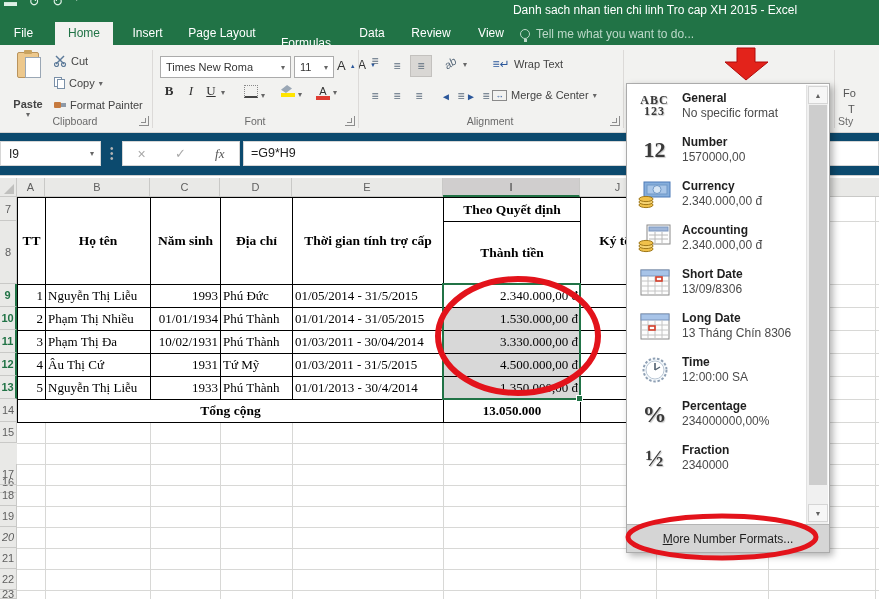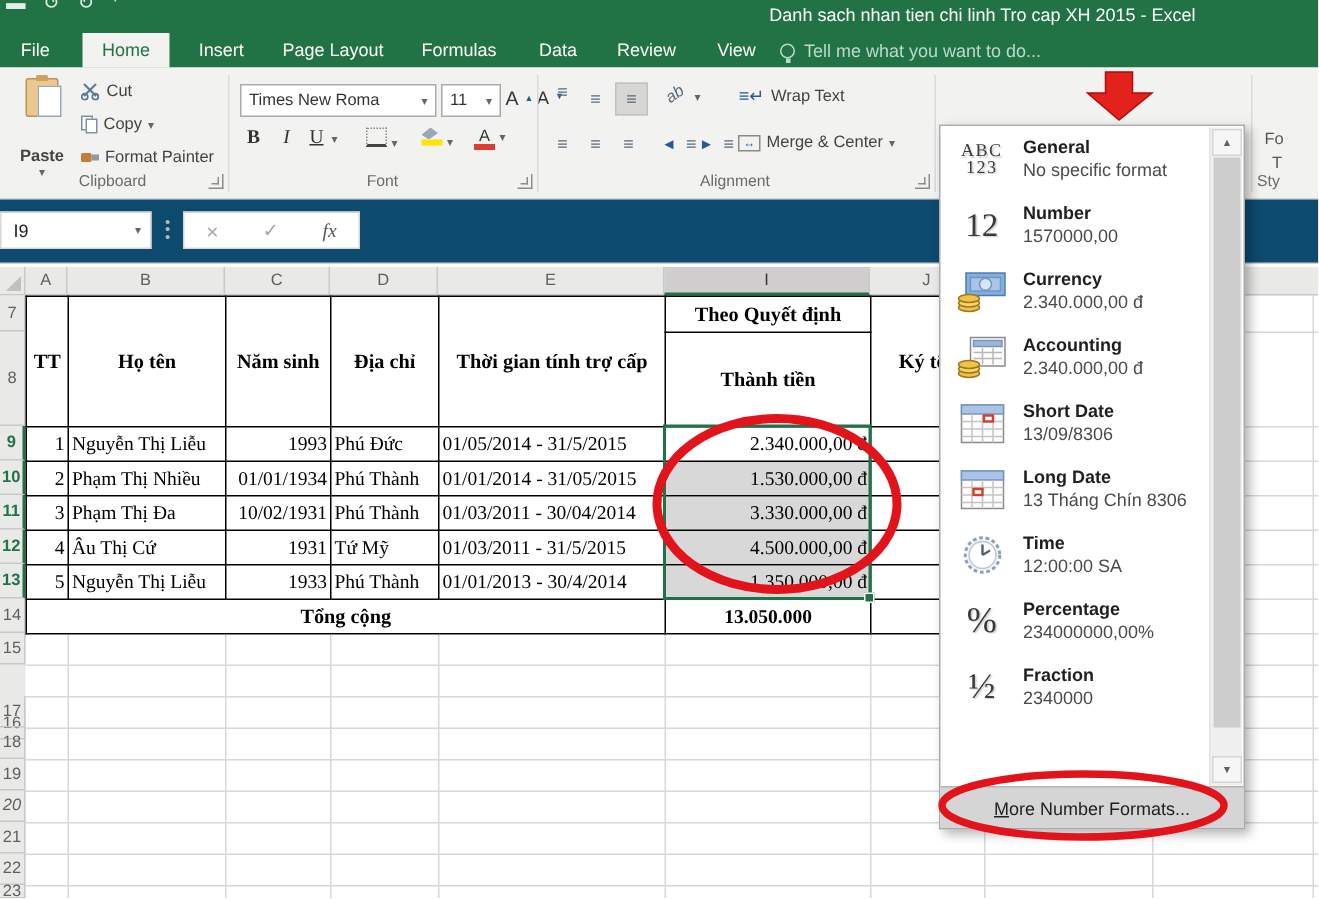"Formulas" div.tab { margin-top: none -> 10px }
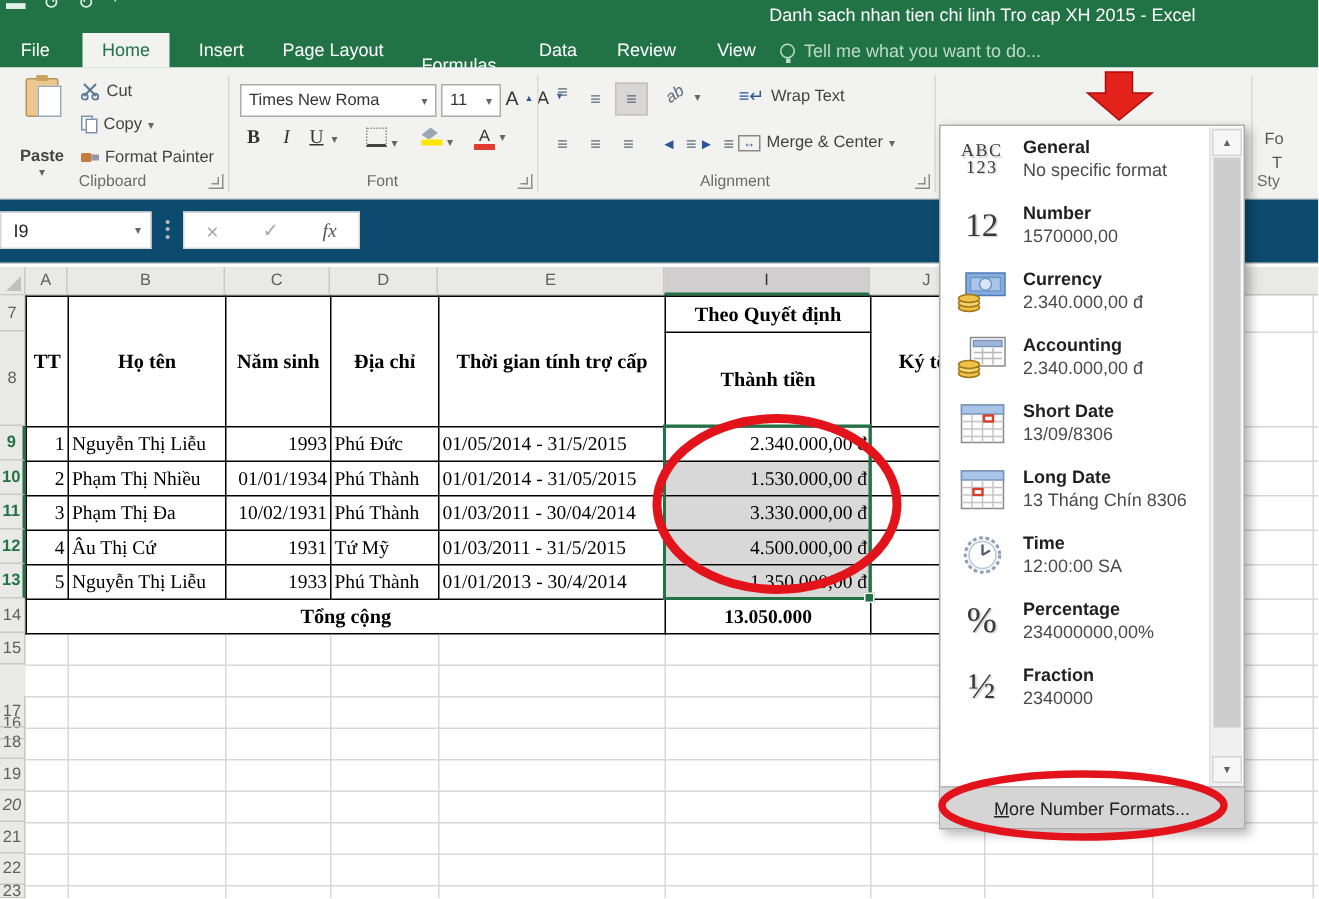"ABC" .txt-icon { font-weight: normal -> bold }
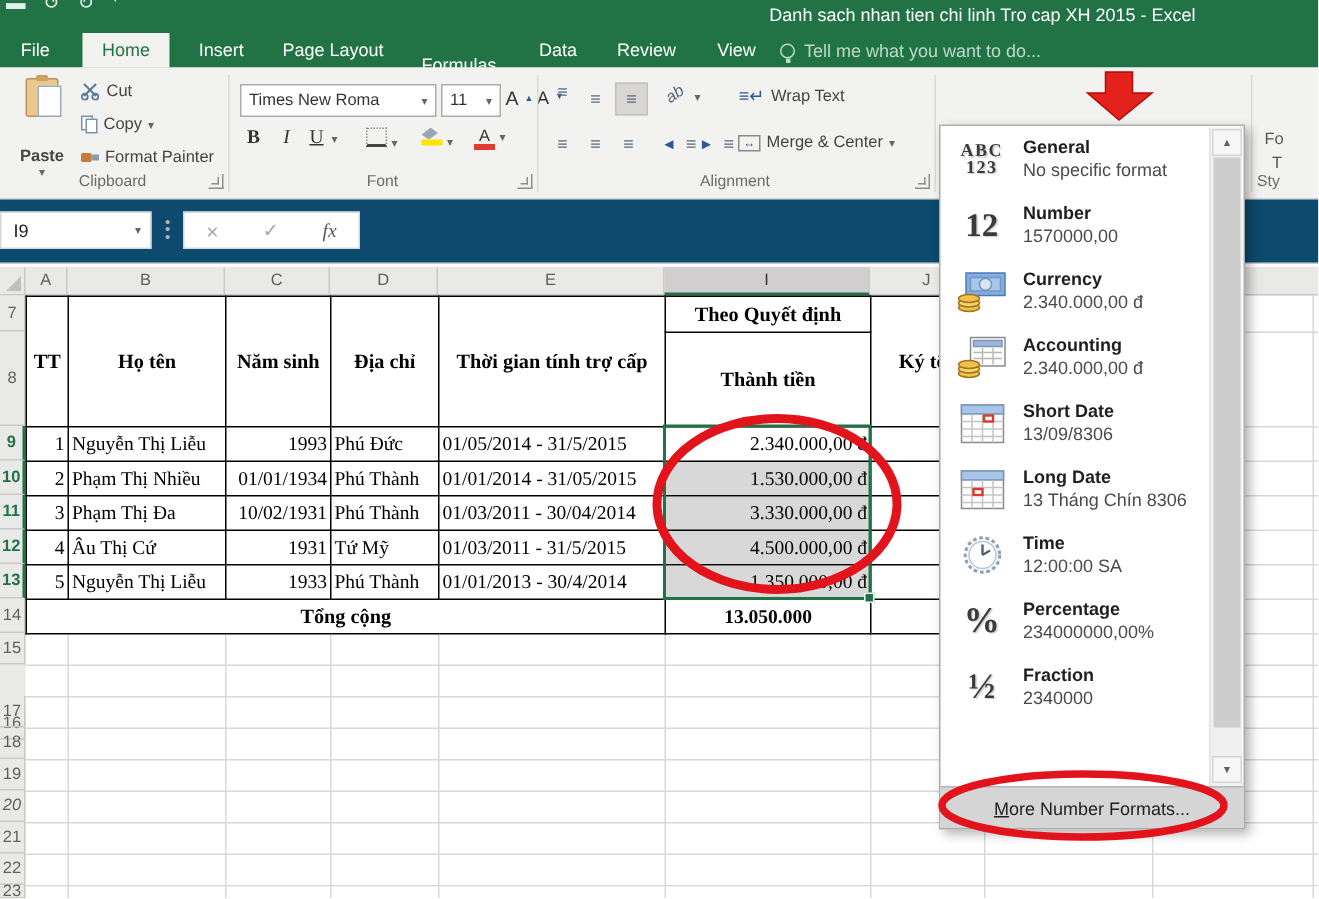"=G9*H9" div.fb-box { html: none -> <div> <div>=G9*H9</div> </div> }
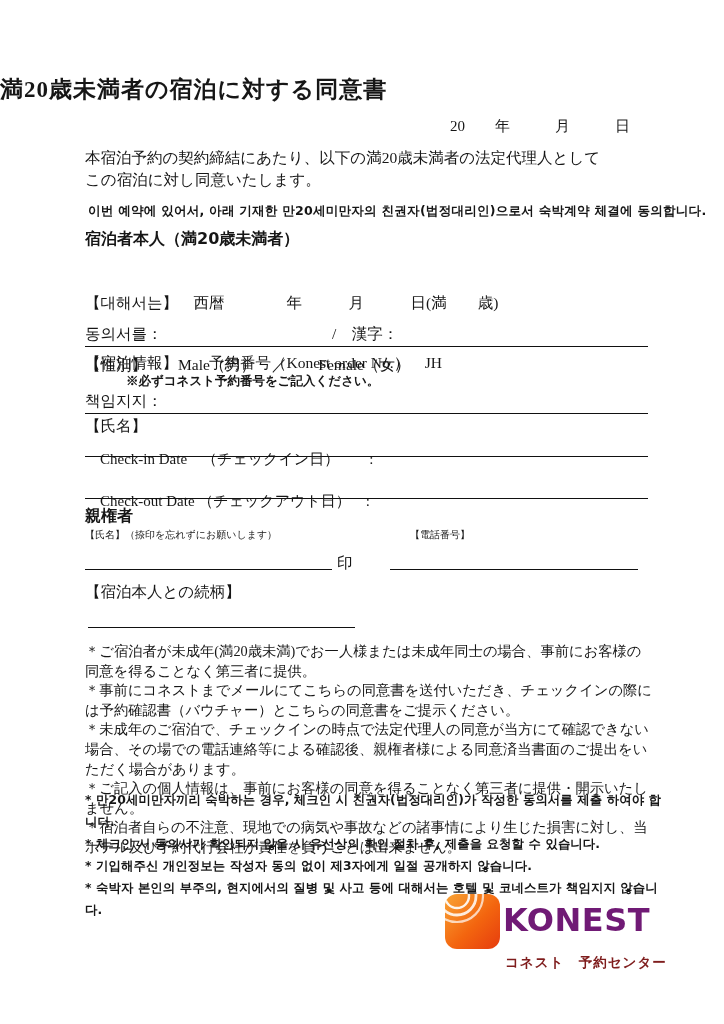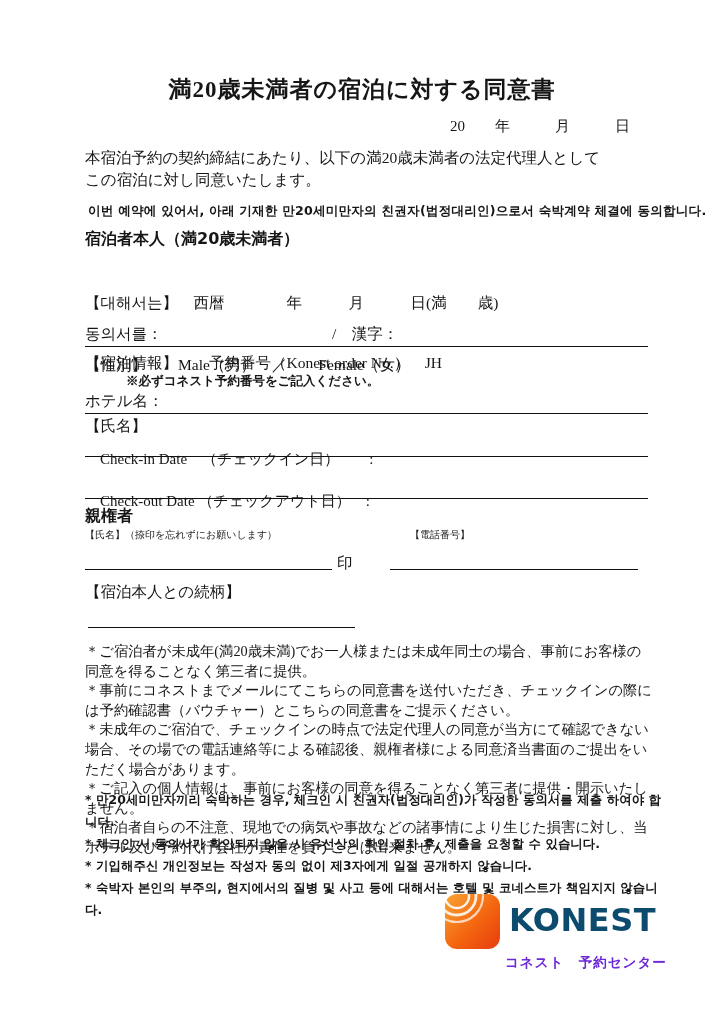"満20歳未満者の宿泊に対する同意書" .title { text-align: center -> left }
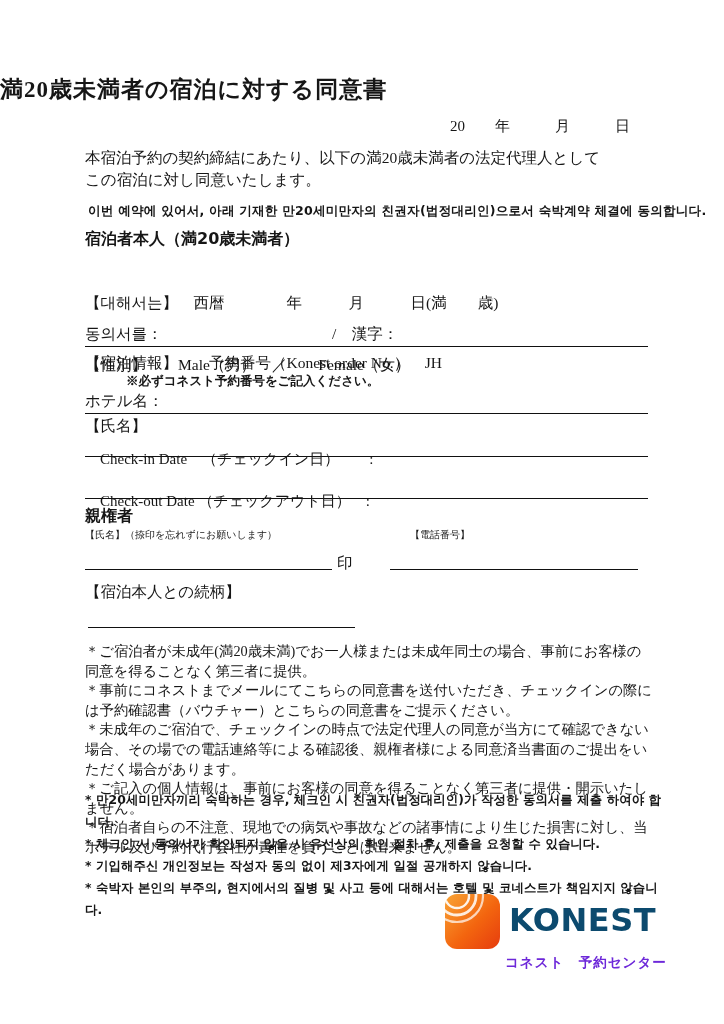"ホテル名：" span { text: ホテル名 -> 책임지지 }
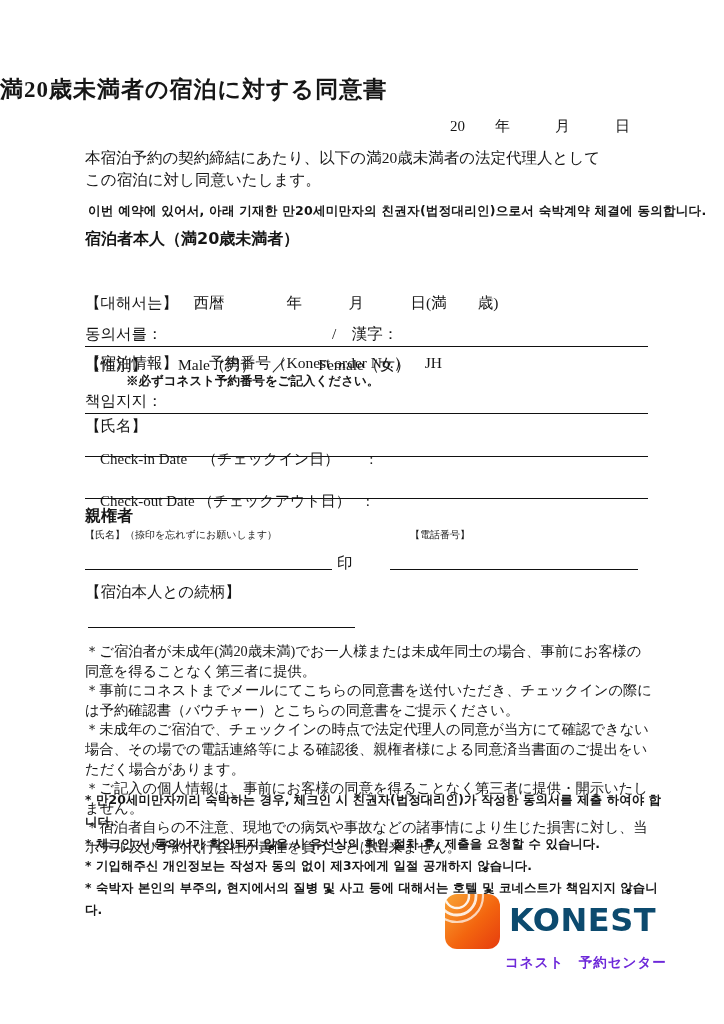"KONEST" .logo-word { color: #0c4a6e -> #701a75; margin-left: 9px -> 3px }
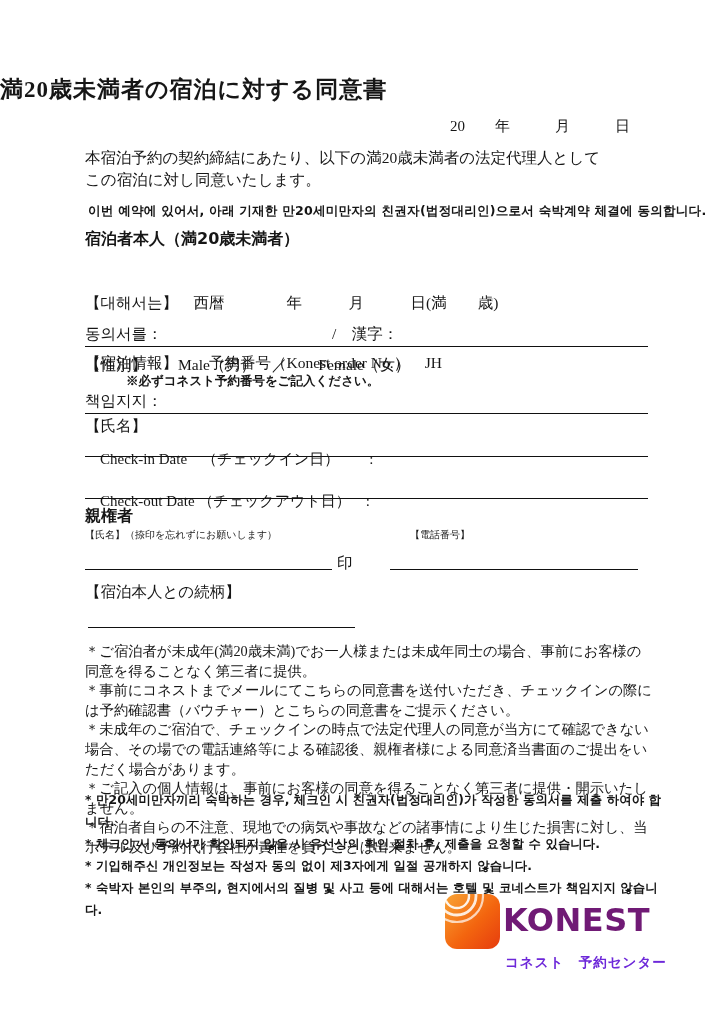"コネスト 予約センター" .logo-tagline { color: #6d28d9 -> #7f1d1d }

+ + + + + + +

§ **Work item**: The records above, minus their pictures, are to be returned word for word.

§ **Solution to this problem**:
"Formulas" div.tab { margin-top: none -> 10px }
"ABC" .txt-icon { font-weight: normal -> bold }
"=G9*H9" div.fb-box { html: none -> <div> <div>=G9*H9</div> </div> }
"満20歳未満者の宿泊に対する同意書" .title { text-align: center -> left }
"ホテル名：" span { text: ホテル名 -> 책임지지 }
"KONEST" .logo-word { color: #0c4a6e -> #701a75; margin-left: 9px -> 3px }
"コネスト 予約センター" .logo-tagline { color: #6d28d9 -> #7f1d1d }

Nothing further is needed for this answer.